Zafra de chefs transforma la cocina alagoana en atracción turística

Nuevas técnicas y recetas de otras regiones destacan los ingredientes típicos de la zona

Marina Merlo

Además del mar azul turquesa y de la brisa constante, hay otra buena razón para visitar Maceió: sus restaurantes, liderados por una zafra de chefs que valoriza los ingredientes locales tanto en platos típicos del Nordeste como gracias a nuevas recetas con influencia de otras partes del país

La gastronomía alagoana alcanzó más popularidad después de que algunos cocineros se hicieron famosos   tras su paso por reality shows.

Simone Bert, del restaurante Wanchako, y Paulo Quintella, del Aratu, por ejemplo, participaron en la última temporada de MasterChef Profesionales, en 2018. Juntos, suman más de 90 mil seguidores en sus perfiles de Instagram.

En el Aratu -que también es el nombre de pequeños cangrejos rojos que pueblan los manglares-, los platos cuentan con ingredientes de la región cocinados de diversas maneras.

Como entrante, la yuca se sirve en forma de tortilla en un taco de camarón y queso cuajado. Después, como plato principal, el ingrediente se convierte en un cuscús de puba (masa hecha de mandioca fermentada) y sirve de guarnición para un filete de pescado con gambas salteadas.

Sururu al coco del restaurante Picuí - Divulgação

El local se encuentra a orillas de la laguna Manguaba, en Marechal Deodoro, a 25 minutos en coche de la capital. Allí está el pueblo de Massagre, que, no por acaso, destaca como polo de restaurantes de mariscos.

Con 42 kilómetros cuadrados, Manguaba es la mayor laguna del Estado y fuente de renta de pescadores de bagres, tilapias y cangrejos.

La pesca del crustáceo se hace con una trampa llamada cueva o con un cesto, la ‘teteia’. Por la noche, el el cepo es sumergido en la laguna con el cebo y una piedra. Por la mañana, el pescador regresa y retira la trampa. Normalmente, son capturados de 2 a 4 cangrejos por cueva.

Durante el día, los pescadores van hasta bancos de arena de la laguna, colocan las trampas bajo el agua, con sus cebo, y esperan a que el cangrejo suba a la cesta antes de tirar de ellas. En un día bueno, de viento débil o durante el invierno, cada pescador consigue coger hasta 200 cangrejos.

Uno de esos pescadores es el señor Bahía, de 77 años, que desde hace 34  tiene un bar abierto a orillas de la laguna Manguaba. Entre los platos servidos en la casa está el cangrejo de coral, que se vende a R$ 3,50 la unidad.
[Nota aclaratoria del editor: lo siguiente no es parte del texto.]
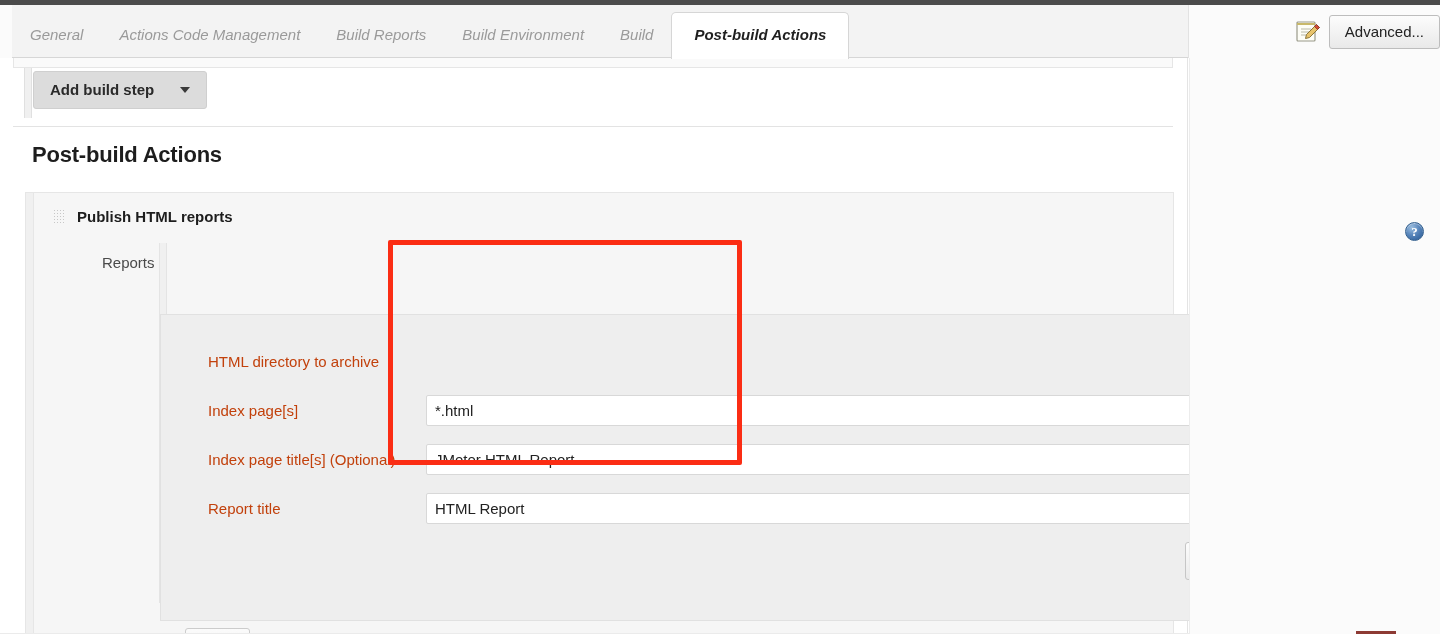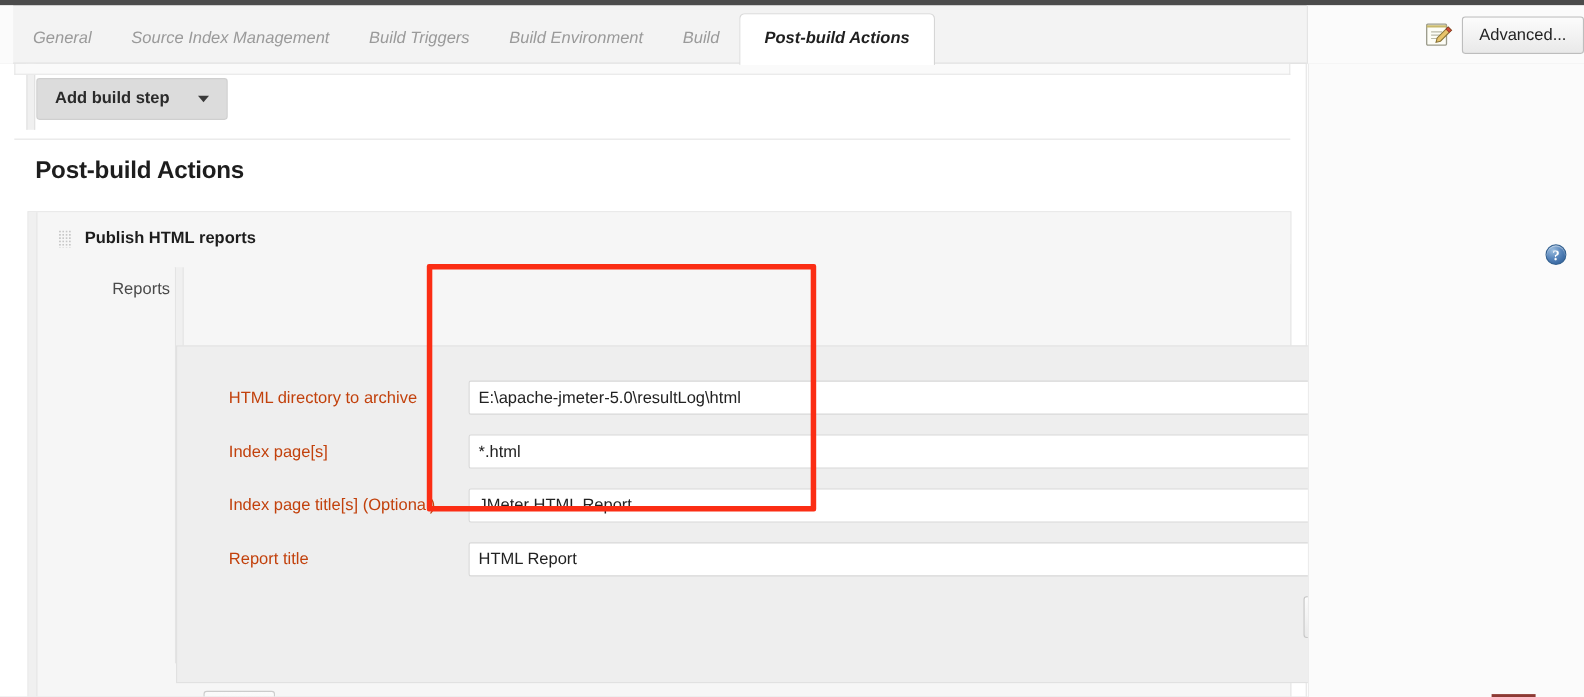--- a/index.html
+++ b/index.html
@@ -275,7 +275,7 @@
 
     <div class="tabs">
       <div class="tab">General</div>
-      <div class="tab">Source Index Management</div>
+      <div class="tab">Actions Code Management</div>
       <div class="tab">Build Triggers</div>
       <div class="tab">Build Environment</div>
       <div class="tab">Build</div>

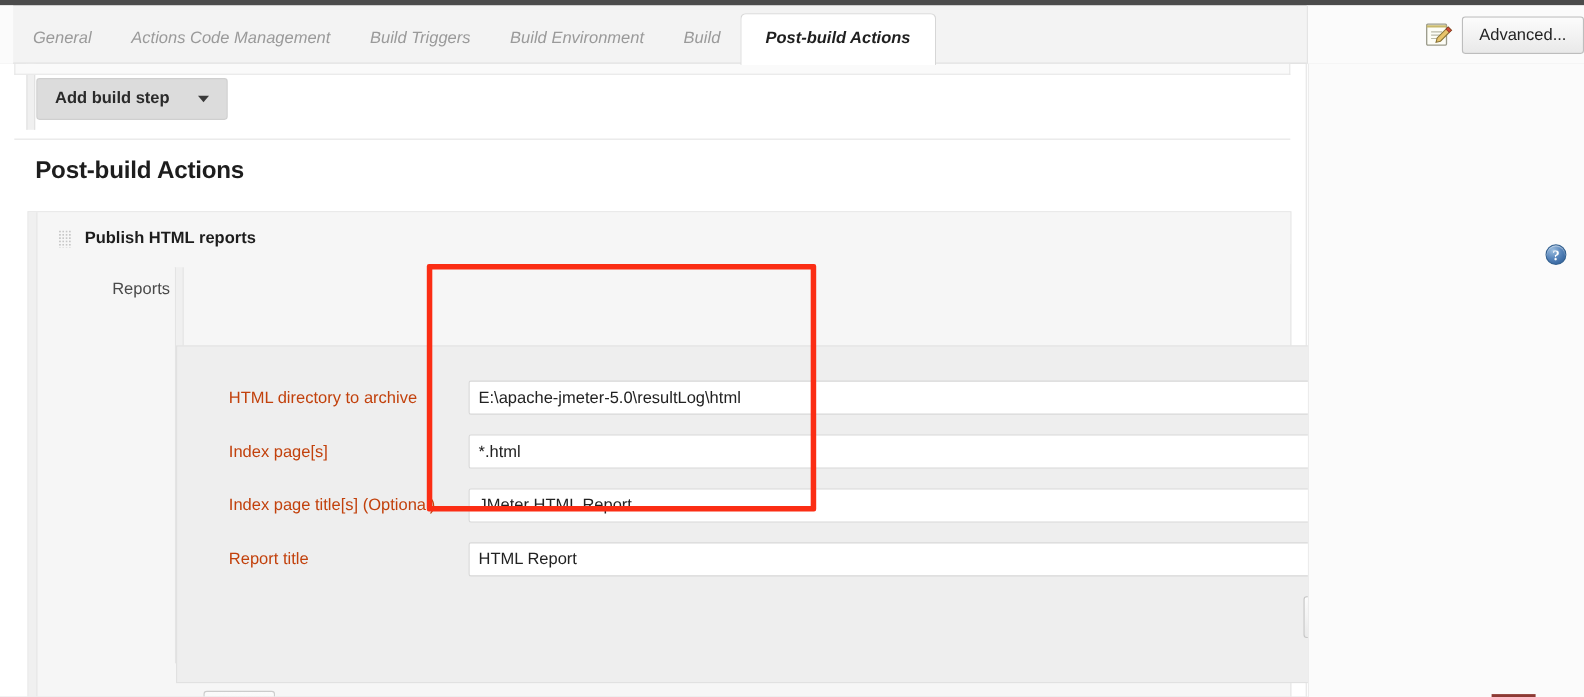--- a/index.html
+++ b/index.html
@@ -276,7 +276,7 @@
     <div class="tabs">
       <div class="tab">General</div>
       <div class="tab">Actions Code Management</div>
-      <div class="tab">Build Triggers</div>
+      <div class="tab">Build Reports</div>
       <div class="tab">Build Environment</div>
       <div class="tab">Build</div>
       <div class="tab active">Post-build Actions</div>

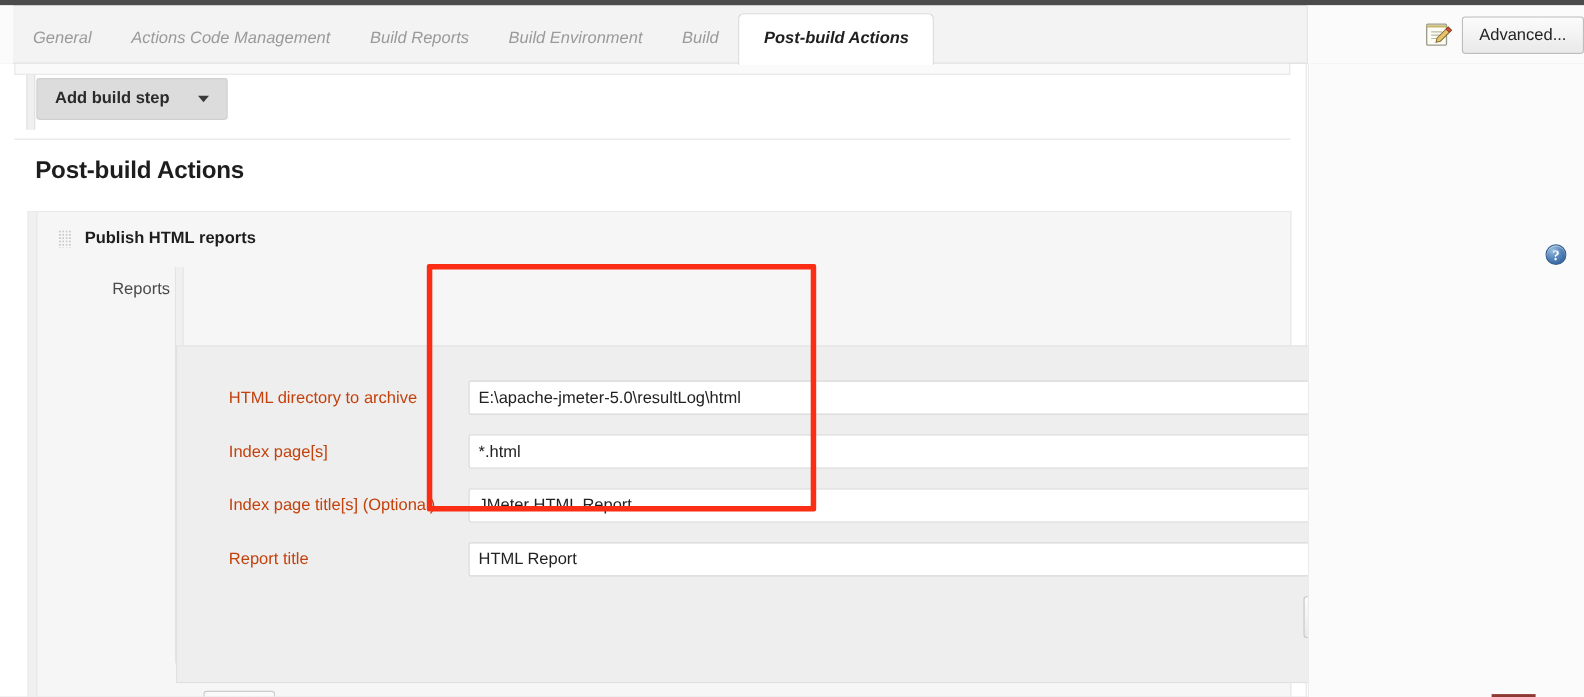--- a/index.html
+++ b/index.html
@@ -327,7 +327,6 @@
 
         <div class="frow" style="top:22px;">
           <span class="flabel">HTML directory to archive</span>
-          <input class="ftext" type="text" value="E:\apache-jmeter-5.0\resultLog\html" style="">
         </div>
 
         <div class="frow" style="top:120px;">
El coral es una masa de color naranja, salada naturalmente, formada por las huevas del cangrejo en su fase de maduración. Los crustáceos se sirven enteros y hay que abrirlos con la mano y con una pequeña cuchara hasta encontrar el coral en los extremos de la cáscara.

La regla de Bahía es clara: si al abrir el cangrejo el comensal no encuentra el coral, no tiene que pagarlo.  De inmediato, el será sustituido por otro, de la "nevera de cangrejo" - una jaula en la que los crustáceos se mantienen vivos dentro de la laguna.